ハグリッドも精神的に参っているようで、クリスマス休暇の後からはクラップという小型のジャックラッセルテリア犬にそっくりで尻尾が二股に分かれた犬のような生物くらいしか見せなかったし、授業中変にそわそわしたり、ビクついたり、質問の回答を間違えたり、不安そうにアンブリッジをチラチラ見ていたし、レンが小屋を訪ねる事も声をかける事も禁止した。
だが生活は嬉しくない事だけではなかった。
そのニュース以降DAのメンバー全員に活がはいり、あのザカリアス・スミスでさえ熱心に練習する様になった。

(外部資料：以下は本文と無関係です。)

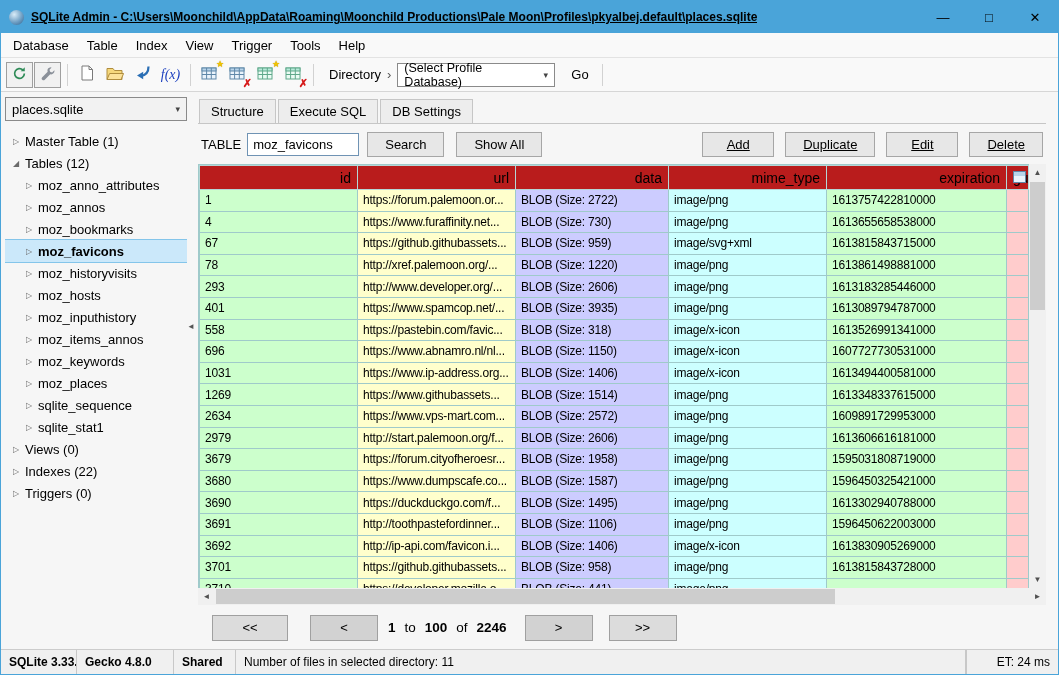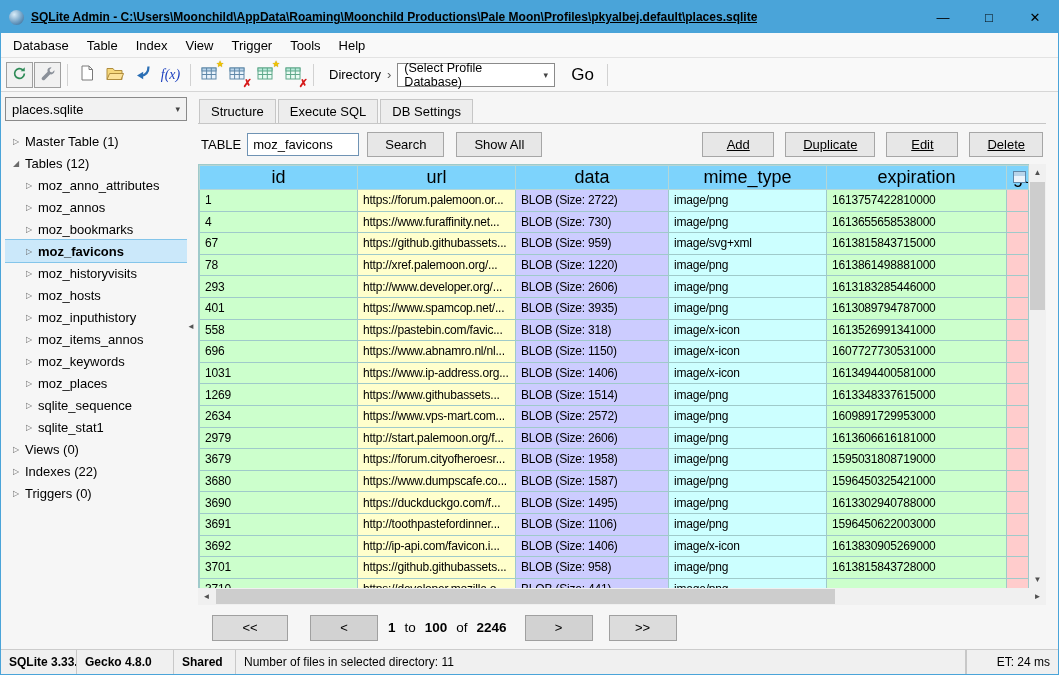"Go" .go-btn { font-size: 17px -> 13px }
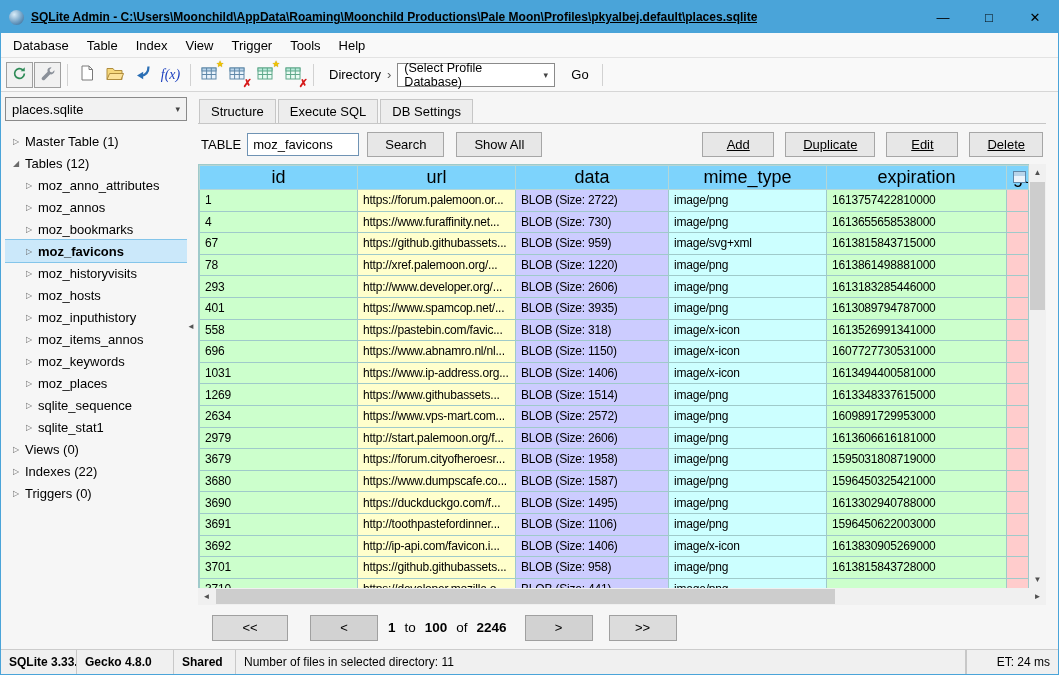"id" table.grid th { background: #7dd3fc -> #b91c1c; font-size: 18px -> 14px; text-align: center -> right }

「ねぇ、レン。これをもっと上手く唱えるにはどうしたらいいの?」
レンが参加できる時はネビルは特に熱心にレンに声をかけて来てくれた。
ネビルのご両親を拷問にかけ廃人の様にした、あのベラトリックスが脱獄した事が原因なのかもしれない。
誰よりも急速に成長している。
「閉心術ってどうしたら上手くできると思う?」
DAが終わった後帰ろうとしていた所にそう尋ねられてレンは首を傾げたが、レンがハリーと話していある間、遠くの方から鋭い視線を向けるチョウも気になるも、レンは声を小さくして答える。
「心を無にするの。何を言われても何も考えず、心を乱されない。そんな鍛錬が必要だと思うわ。私が幼い頃からアレらと接触していた時はいつもそうだったわ。感情を切り離すの。荒療治は心を弱らせる事もあるらしいから…それで、なのね?ハリー、貴方がよくその傷を触っているのは…」
傷がよく痛む事に気付いていたレンにハリーは驚き隠せない様子だったがその反面嬉しそうな表情を浮かべ小さく頷く。